Melbourne resident Bill Jacobson, owner of Puppies Plus in the Melbourne Square Mall, looks to the near future – and sees himself moving to South America.
That’s because he says a new Pet Retail Ordinance, which the Brevard County Commission is scheduled to consider March 26 on final reading, will surely put him out of his 21-year business.
“If this thing passes, Bryan Lober will probably feel like a hero,” he said last week. “But the county will be left with (pet sources) they can’t regulate.”
Lober, vice chair of the commission, seeks to prevent pet stores like Puppies Plus from getting their animals from puppy mills – those mass breeders found to keep animals in unhealthy conditions – and make them instead get pets from adoption agencies like animal shelters or rescue groups.

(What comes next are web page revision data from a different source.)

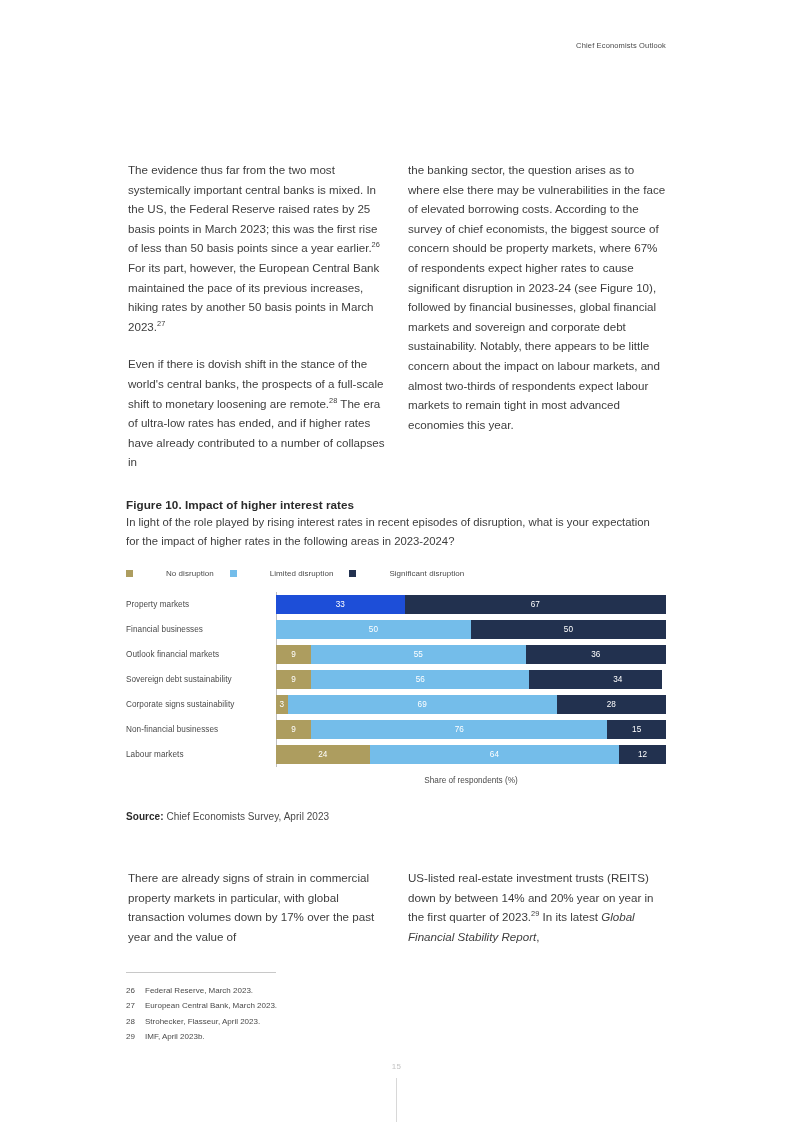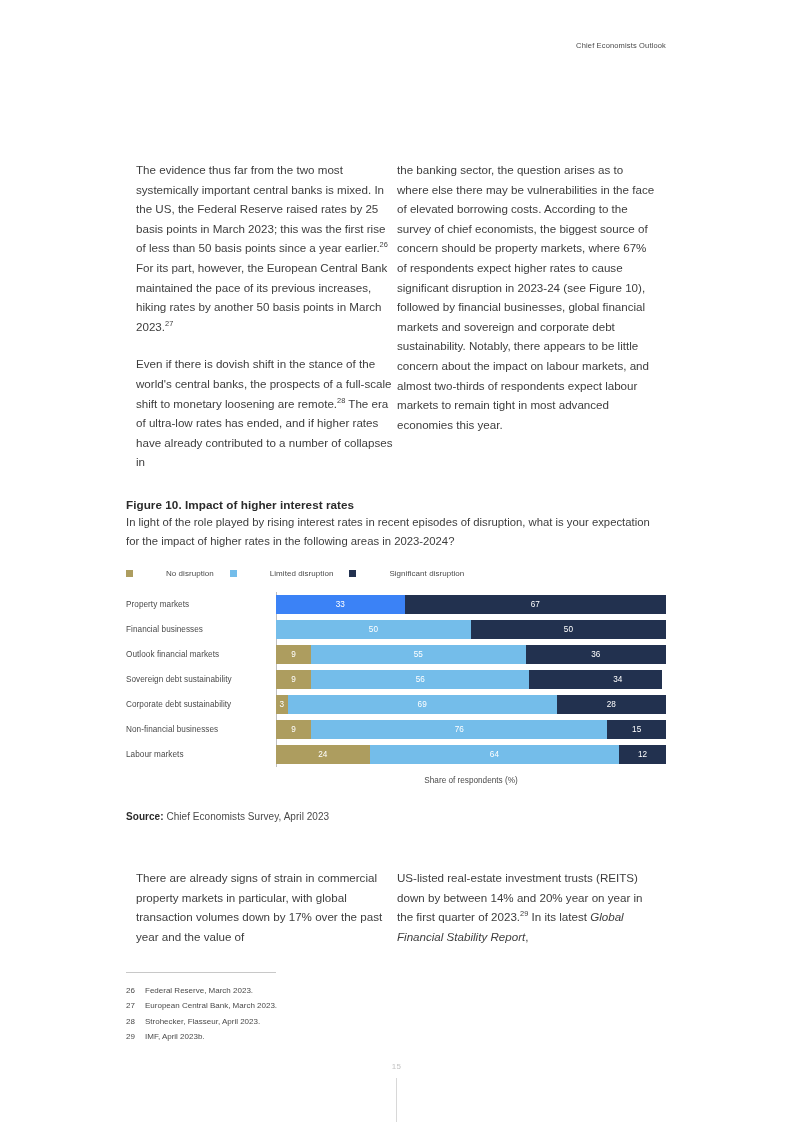--- a/index.html
+++ b/index.html
@@ -22,23 +22,24 @@
     top: 41px;
     right: 127px;
     font-size: 7.5px;
     letter-spacing: 0.15px;
     color: #4a4a4a;
   }
 
   
   .cols {
     position: absolute;
-    left: 136px;
+    left: 128px;
     width: 541px;
     display: flex;
+    gap: 19px;
   }
   .cols.top  { top: 160px; }
   .cols.bottom { top: 868px; }
   .col {
     width: 261px;
   }
   .col p {
     margin: 0 0 18px 0;
     font-size: 11.6px;
     line-height: 19.6px;
@@ -243,21 +244,21 @@
         <span class="legend-label">Significant disruption</span>
       </div>
     </div>
 
   <div class="chart">
     <div class="chart-rows" id="chart-rows">
       <div class="axis-line"></div>
     <div class="row">
           <div class="row-label">Property markets</div>
           <div class="bar">
-            <div class="seg" style="background: #3b82f6; width: 33%;">33</div>
+            <div class="seg" style="background: #1d4ed8; width: 33%;">33</div>
             <div class="seg" style="background: rgb(34, 49, 79); width: 67%;">67</div>
           </div>
         </div>
         <div class="row">
           <div class="row-label">Financial businesses</div>
           <div class="bar">
             <div class="seg" style="background: rgb(116, 189, 234); width: 50%;">50</div>
             <div class="seg" style="background: rgb(34, 49, 79); width: 50%;">50</div>
           </div>
         </div>
@@ -271,21 +272,21 @@
         </div>
         <div class="row">
           <div class="row-label">Sovereign debt sustainability</div>
           <div class="bar">
             <div class="seg" style="background: rgb(173, 157, 95); width: 9%;">9</div>
             <div class="seg" style="background: rgb(116, 189, 234); width: 56%;">56</div>
             <div class="seg" style="background: rgb(34, 49, 79); width: 34%; padding-left: 44px;">34</div>
           </div>
         </div>
         <div class="row">
-          <div class="row-label">Corporate debt sustainability</div>
+          <div class="row-label">Corporate signs sustainability</div>
           <div class="bar">
             <div class="seg" style="background: rgb(173, 157, 95); width: 3%;">3</div>
             <div class="seg" style="background: rgb(116, 189, 234); width: 69%;">69</div>
             <div class="seg" style="background: rgb(34, 49, 79); width: 28%;">28</div>
           </div>
         </div>
         <div class="row">
           <div class="row-label">Non-financial businesses</div>
           <div class="bar">
             <div class="seg" style="background: rgb(173, 157, 95); width: 9%;">9</div>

Local governments throughout the state of Florida, including Indian River and Hillsborough counties, have been enacting ordinances in recent months barring local pet stores from dealing with puppy mills.
Lober, of Rockledge, first proposed an ordinance based on adoptions Jan. 8, but audience protests prompted him to work with Sheriff Wayne Ivey and local rescue groups on a new version more people could support.

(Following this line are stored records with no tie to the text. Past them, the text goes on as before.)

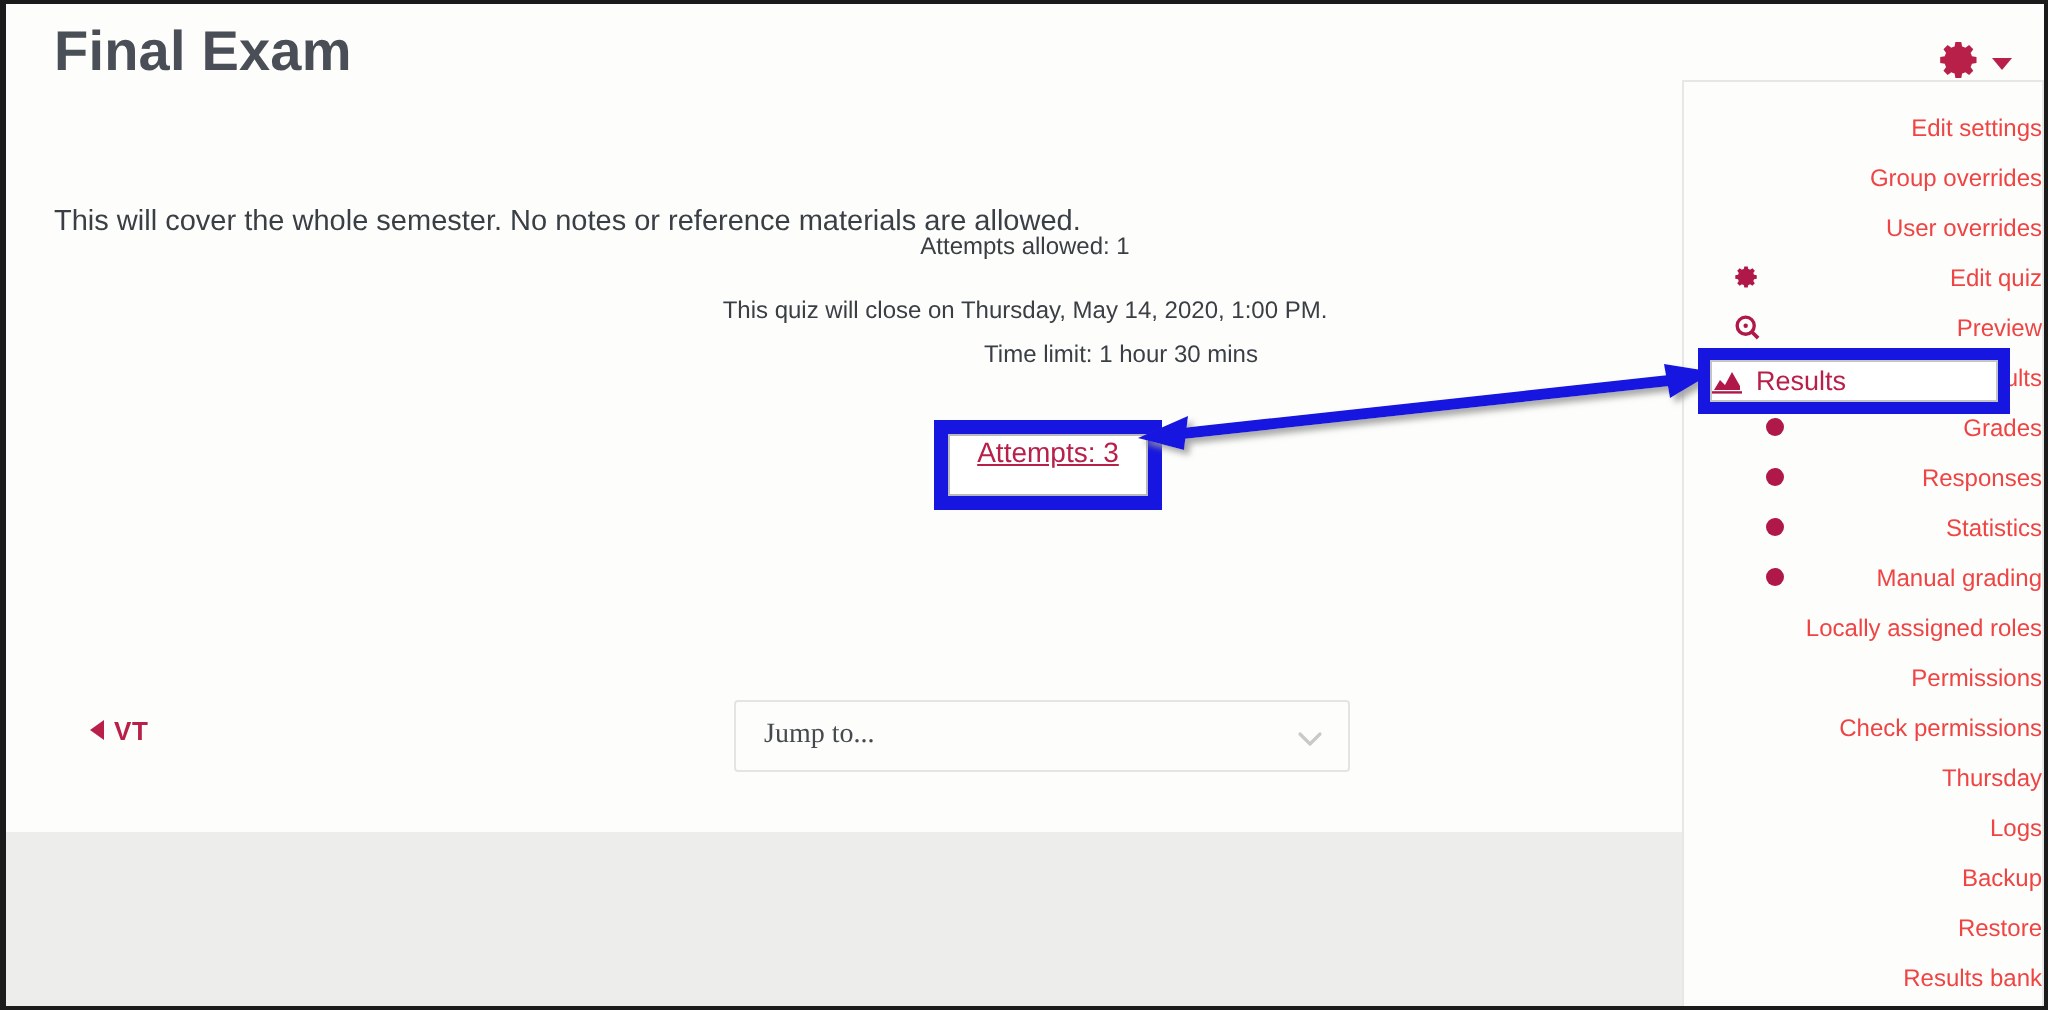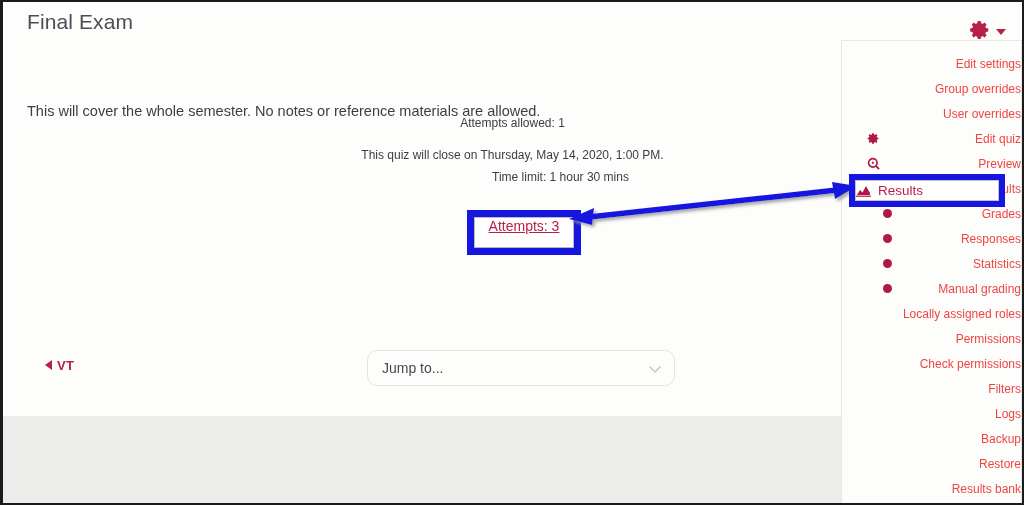--- a/index.html
+++ b/index.html
@@ -31,22 +31,22 @@
     width: 1019px;
     height: 414px;
     background: #fdfdfb;
     box-sizing: border-box;
   }
 
   #page-title {
     position: absolute;
     left: 24px;
     top: 8px;
-    font-size: 21px;
-    font-weight: 400;
+    font-size: 28px;
+    font-weight: 700;
     color: #4a4f57;
     letter-spacing: 0.1px;
     white-space: nowrap;
   }
 
   #intro-text {
     position: absolute;
     left: 24px;
     top: 55px;
     font-size: 14.5px;
@@ -137,21 +137,22 @@
 
   #jump-to-select {
     position: absolute;
     left: 364px;
     top: 348px;
     width: 308px;
     height: 36px;
     box-sizing: border-box;
     border: 1px solid #e4e4e4;
     background: #fdfdfb;
-    border-radius: 10px;
+    border-radius: 2px;
+    font-family: Liberation Serif, serif;
   }
   #jump-to-label {
     position: absolute;
     left: 14px;
     top: 9px;
     font-size: 14px;
     color: #46494e;
   }
   #jump-to-chevron {
     position: absolute;
@@ -388,21 +389,21 @@
       <a href="#" class="menu-item">
         <span>Locally assigned roles</span>
       </a>
       <a href="#" class="menu-item">
         <span>Permissions</span>
       </a>
       <a href="#" class="menu-item">
         <span>Check permissions</span>
       </a>
       <a href="#" class="menu-item">
-        <span>Filters</span>
+        <span>Thursday</span>
       </a>
       <a href="#" class="menu-item">
         <span>Logs</span>
       </a>
       <a href="#" class="menu-item">
         <span>Backup</span>
       </a>
       <a href="#" class="menu-item">
         <span>Restore</span>
       </a>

He returned March 12 with the new version. Its biggest change would allow “hobby breeders” to breed up to 48 pups per year, up from January’s proposal of 20.

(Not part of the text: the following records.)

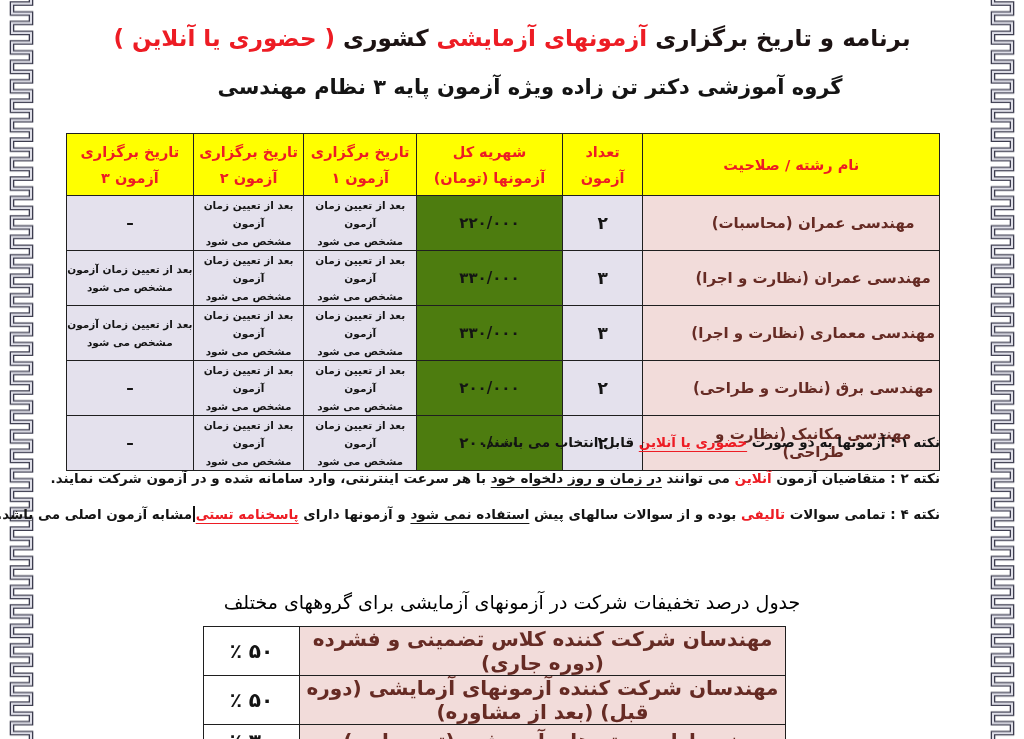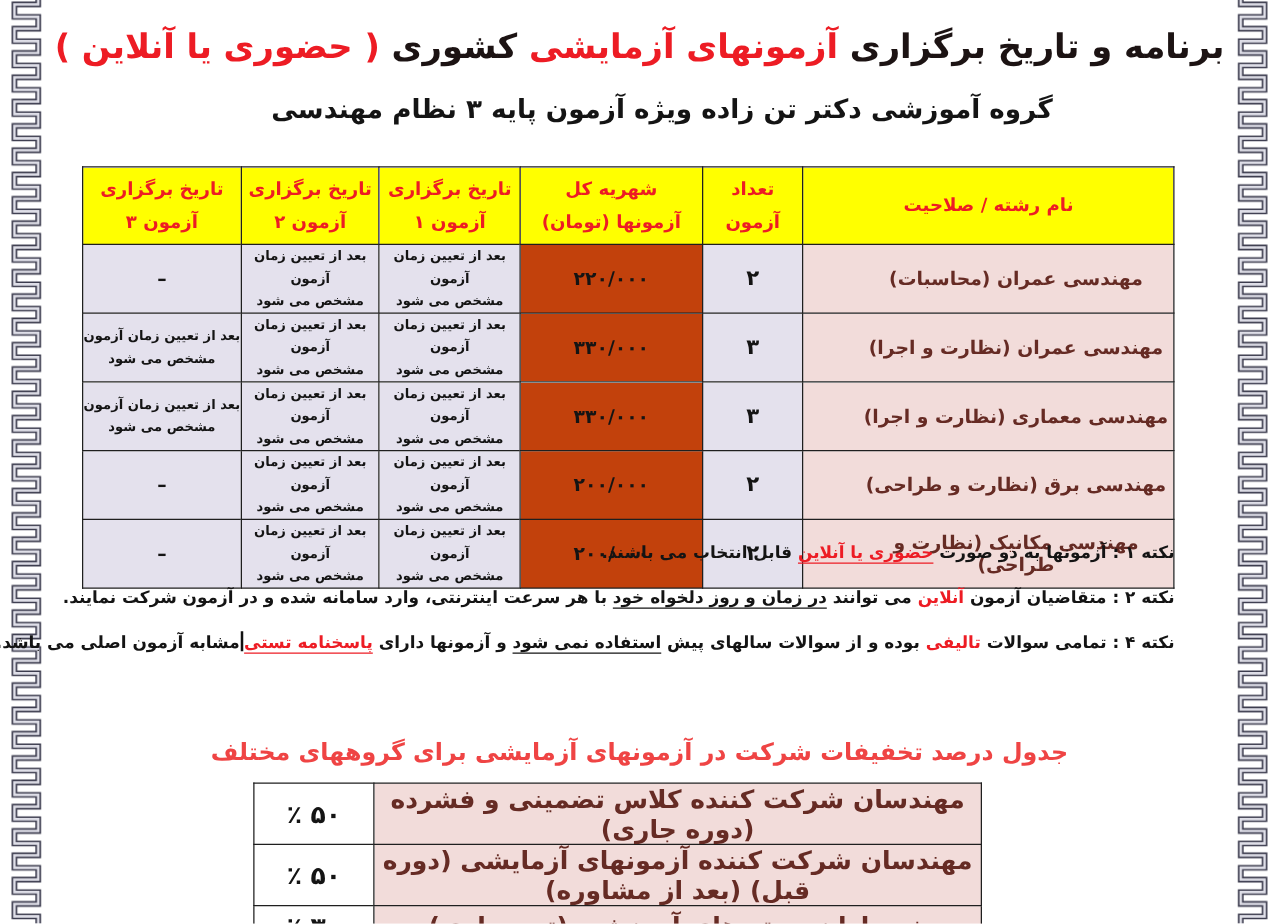--- a/index.html
+++ b/index.html
@@ -10,21 +10,21 @@
   }
   
   .binding { position:absolute; top:0; height:739px; width:36px; }
   .binding-left  { left:3px; }
   .binding-right { right:3px; }
 
   .content { position:absolute; inset:0; }
 
   .title1 {
     position:absolute; top:20px; right:0; left:0;
-    text-align:center; font-size:27px; font-weight:bold; line-height:36px;
+    text-align:center; font-size:23px; font-weight:bold; line-height:36px;
     color:#1c1313; letter-spacing:0;
   }
   .title1 .red { color:#ed1c24; }
   .title2 {
     position:absolute; top:70px; right:0; left:0;
     text-align:center; font-size:21px; font-weight:bold; line-height:34px; color:#141414;padding-left:36px;
   }
 
   table { border-collapse:collapse; table-layout:fixed; }
   .sched-table {
@@ -34,42 +34,42 @@
     border:1.6px solid #1f1f1f; text-align:center; vertical-align:middle;
     overflow:hidden;
   }
   .sched-table th {
     background:#ffff00; color:#ed1c24; font-size:14.5px; font-weight:bold;
     height:62px; line-height:26px; white-space:pre-line; vertical-align:middle;
   }
   .sched-table td { height:46px; }
   .cell-name  { background:#f2dcda; color:#662b24; font-size:15px; font-weight:bold;padding-left:44px; }
   .cell-count { background:#e4e1ed; color:#141414; font-size:17px; font-weight:bold; }
-  .cell-price { background:#c2410c; color:#141414; font-size:15px; font-weight:bold; letter-spacing:2px; }
+  .cell-price { background:#4d7c0f; color:#141414; font-size:15px; font-weight:bold; letter-spacing:2px; }
   .cell-date  { background:#e4e1ed; color:#141414; font-size:10.5px; font-weight:bold;
                 line-height:18px; white-space:pre-line; }
   .cell-dash  { background:#e4e1ed; color:#141414; font-size:15px; font-weight:bold; }
 
   .notes {
     position:absolute; top:431px; right:84px; left:58px; text-align:right;
   }
   .note {
     font-size:13.5px; font-weight:bold; color:#141414;
     line-height:23px; margin-bottom:13px; white-space:nowrap;
   }
   .red { color:#ed1c24; }
   .ul  { text-decoration:underline; text-underline-offset:4px; }
   .cursor-bar {
     display:inline-block; width:1.5px; height:16px; background:#111;
     vertical-align:-3px; margin:0 1px;
   }
 
   .discount-title {
     position:absolute; top:591px; right:0; left:0; text-align:center;
-    font-size:19px; font-weight:bold; color:#ef4444;
+    font-size:19px; font-weight:normal; color:#000000;
   }
   .disc-table {
     position:absolute; top:626px; right:238px; width:582px;
   }
   .disc-table td {
     border:1.6px solid #1f1f1f; height:33.5px; text-align:center; vertical-align:middle;
     font-weight:bold; font-size:20px;
   }
   .disc-label   { background:#f2dcda; color:#662b24; }
   .disc-percent { background:#ffffff; color:#141414; direction:ltr; letter-spacing:1px; width:96px; }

The ordinance defines hobby breeders as those who permit prospective customers to see the conditions in which their dogs or cats are raised.
Chair Kristine Isnardi, of Palm Bay, and Commissioner Rita Pritchett, of Titusville, supported Lober’s new version in a 3-0 vote, sending it to the March 26 meeting for final action. Commissioners Curt Smith, of Melbourne, and John Tobia, of Grant-Valkaria, were absent.
One of Jacobson’s complaints, meanwhile, was a proposal that wasn’t dropped – that pet store owners personally inspect the conditions of their breeders’ animals, at least once a year, to make sure they were clean and safe.
Jacobson, who works through the broker Choice Puppies, of Goodman, Mo., has said the breeders are spread throughout several states, making it financially impossible for him to visit them all.
At one point in the meeting, Lober used the overhead projector to dissect and rebut numerous statements Jacobson had made in emails.
For example, Lober showed, Jacobson had said Puppies Plus was “approved and sanctioned” by the American Kennel Club for criteria like cleanliness and credible veterinarian relationships.
However, Lober added, the AKC later emailed him to state that it “does not license, endorse or recommend any breeders, kennels or pet stores.”
As intended, the ordinance would prevent pet stores from dealing with puppy mills, which tend to rack up pages of health- or safety-related citations from the U.S. Department of Agriculture.
But Lober and Pritchett differed on whether pet stores should be able to buy animals from local hobby breeders in addition to rescue groups.
“If this doesn’t protect the hobby breeders, I won’t support it,” Pritchett said.
She upheld the rights of local breeders to sell to whom they chose.
But Lober said that’s not an issue because his research didn’t turn up a single hobby breeder who sold to any pet stores. Instead, they sell directly to the customer.
Questions also arose regarding one clause in the ordinance that would make hobby breeders’ sales to pet stores contingent on compliance with local requirements “put in place by the (County Commission), the Brevard County Sheriff’s Office or any other entity lawfully entitled to regulate such activity.”
“We have no problem as long as (enforcement) is doable,” Ivey said.
But Jenna Jensen, with the Humane Society of the United States, cautioned that Ivey’s deputies wouldn’t have jurisdiction to enforce county ordinances outside Brevard.
“I don’t think that’s enforceable,” she said. “And I don’t see a police or sheriff’s officer traveling to Wisconsin to look at a breeder – not to mention someone wanting to make a profit.”
Isnardi, meanwhile, said one aspect often lost in discussions is that animals aren’t just products or merchandise.
“These are living, breathing creatures who, unlike us, don’t have a voice,” she said.